__Entries supplied__:
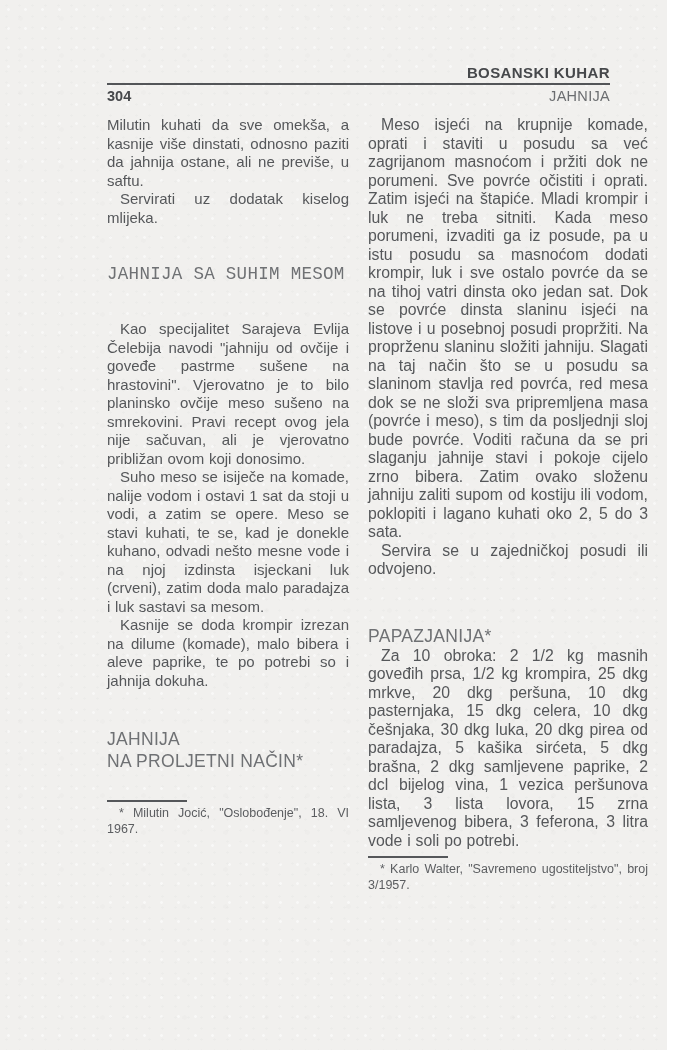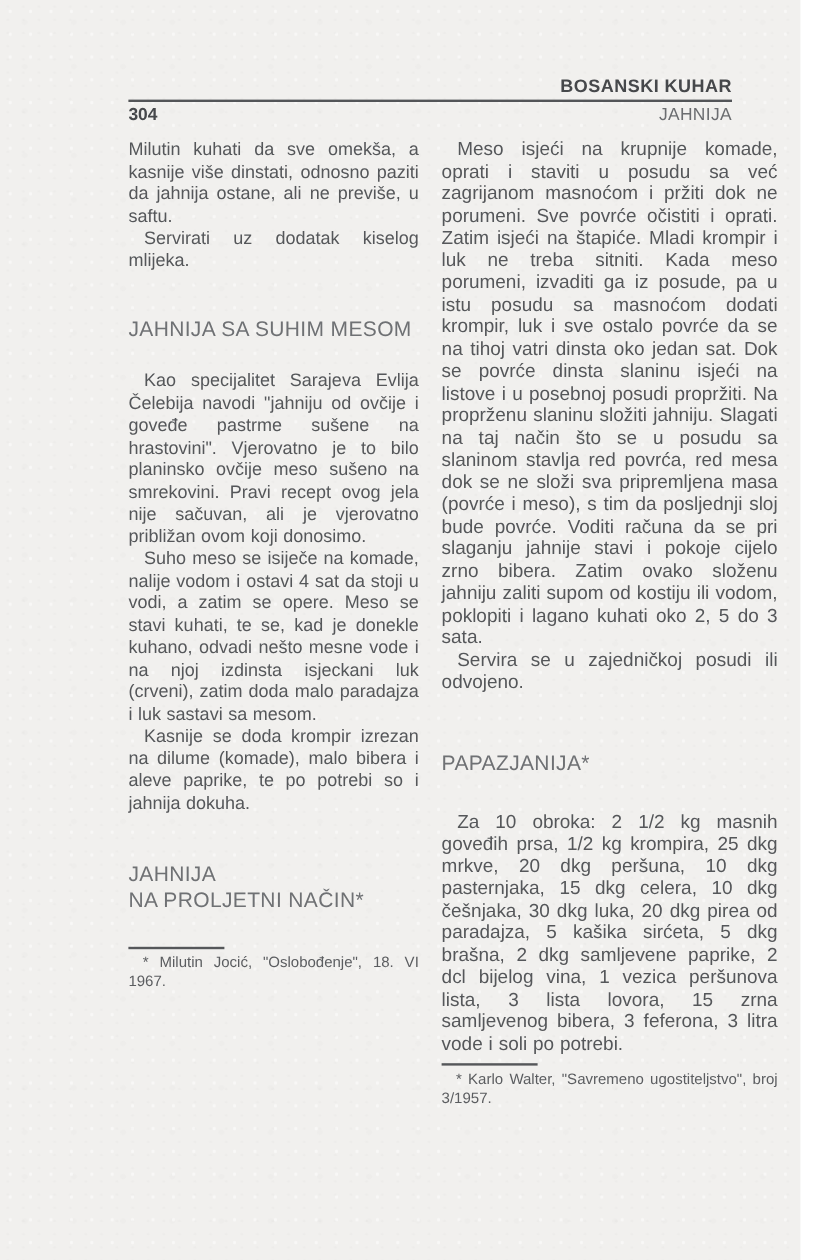--- a/index.html
+++ b/index.html
@@ -70,7 +70,7 @@
     letter-spacing: 0.3px;
     line-height: 22px;
   }
-  .sp-title-1 { margin-top: 36px; margin-bottom: 24px; }
+  .sp-title-1 { margin-top: 36px; margin-bottom: 35px; font-family: Liberation Mono, monospace; }
   .sp-title-2 { margin-top: 38px; margin-bottom: 28px; }
   .sp-title-3 { margin-top: 46px; margin-bottom: 30px; }
   .footnote { margin-top: 6px; }

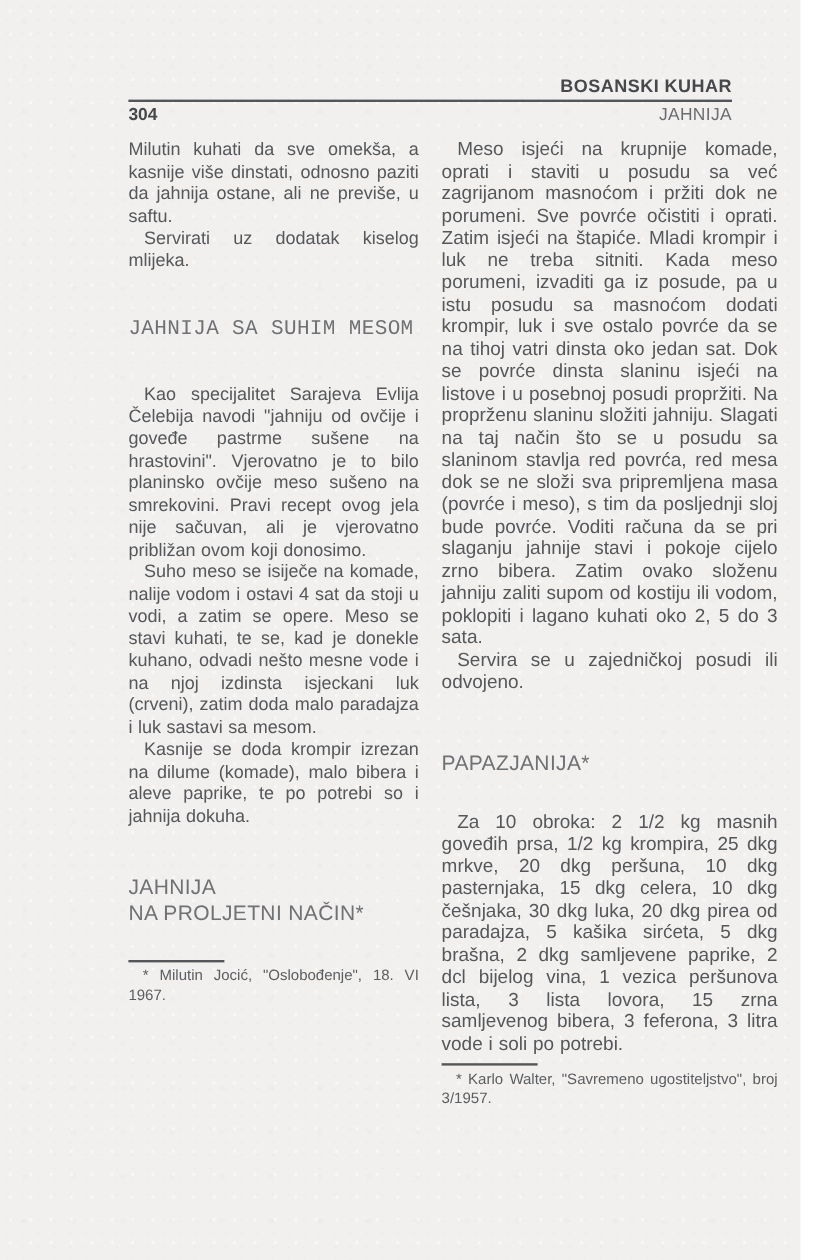--- a/index.html
+++ b/index.html
@@ -113,7 +113,7 @@
         <h2 class="recipe-title sp-title-1">JAHNIJA SA SUHIM MESOM</h2>
 
         <p class="body">Kao specijalitet Sarajeva Evlija Čelebija navodi "jahniju od ovčije i goveđe pastrme sušene na hrastovini". Vjerovatno je to bilo planinsko ovčije meso sušeno na smrekovini. Pravi recept ovog jela nije sačuvan, ali je vjerovatno približan ovom koji donosimo.</p>
-        <p class="body">Suho meso se isiječe na komade, nalije vodom i ostavi 4 sat da stoji u vodi, a zatim se opere. Meso se stavi kuhati, te se, kad je donekle kuhano, odvadi nešto mesne vode i na njoj izdinsta isjeckani luk (crveni), zatim doda malo paradajza i luk sastavi sa mesom.</p>
+        <p class="body">Suho meso se isiječe na komade, nalije vodom i ostavi 1 sat da stoji u vodi, a zatim se opere. Meso se stavi kuhati, te se, kad je donekle kuhano, odvadi nešto mesne vode i na njoj izdinsta isjeckani luk (crveni), zatim doda malo paradajza i luk sastavi sa mesom.</p>
         <p class="body">Kasnije se doda krompir izrezan na dilume (komade), malo bibera i aleve paprike, te po potrebi so i jahnija dokuha.</p>
 
         <h2 class="recipe-title sp-title-2">

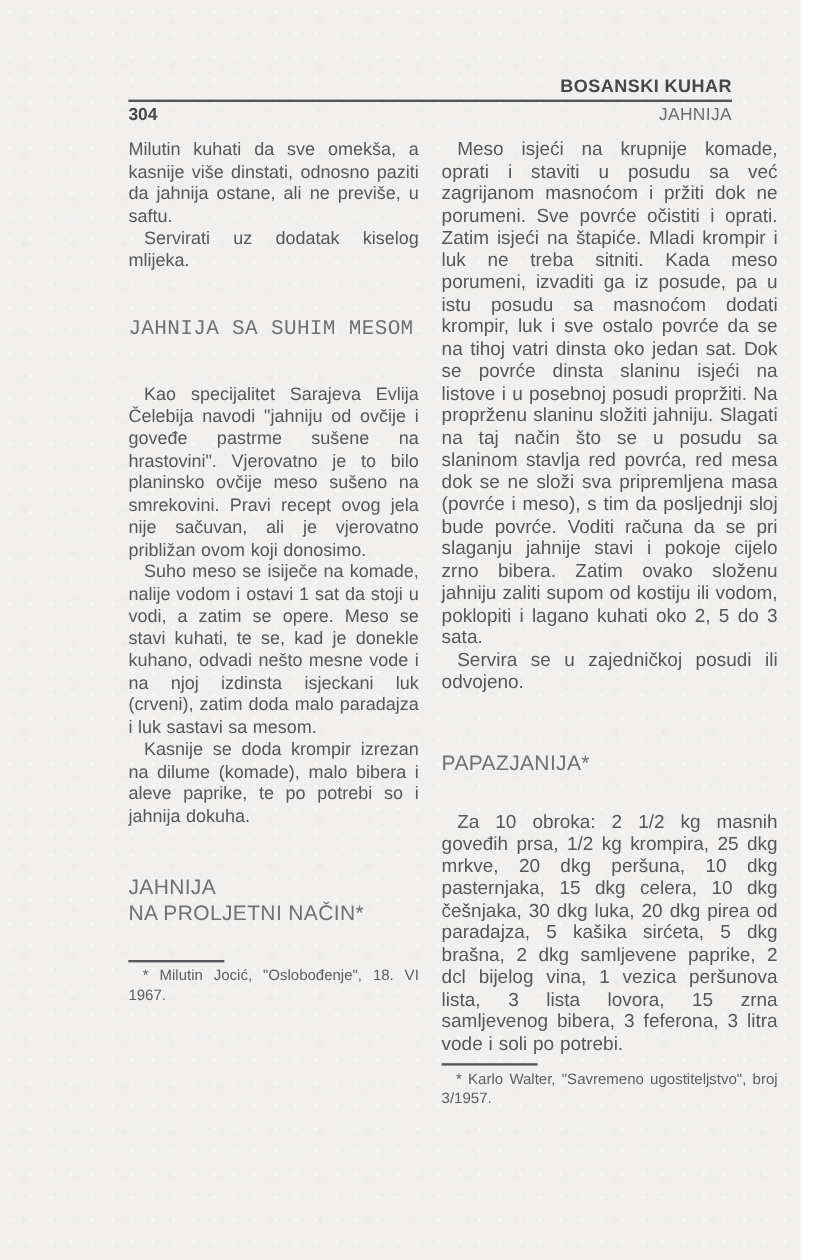--- a/index.html
+++ b/index.html
@@ -72,7 +72,7 @@
   }
   .sp-title-1 { margin-top: 36px; margin-bottom: 35px; font-family: Liberation Mono, monospace; }
   .sp-title-2 { margin-top: 38px; margin-bottom: 28px; }
-  .sp-title-3 { margin-top: 46px; margin-bottom: 30px; }
+  .sp-title-3 { margin-top: 46px; }
   .footnote { margin-top: 6px; }
   .footnote-rule {
     width: 80px;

__Problem to solve__:
Wherever a line of the entries holds the string "Liberation", copy that line.

__Written answer__:
+  .sp-title-1 { margin-top: 36px; margin-bottom: 35px; font-family: Liberation Mono, monospace; }
   .sp-title-1 { margin-top: 36px; margin-bottom: 35px; font-family: Liberation Mono, monospace; }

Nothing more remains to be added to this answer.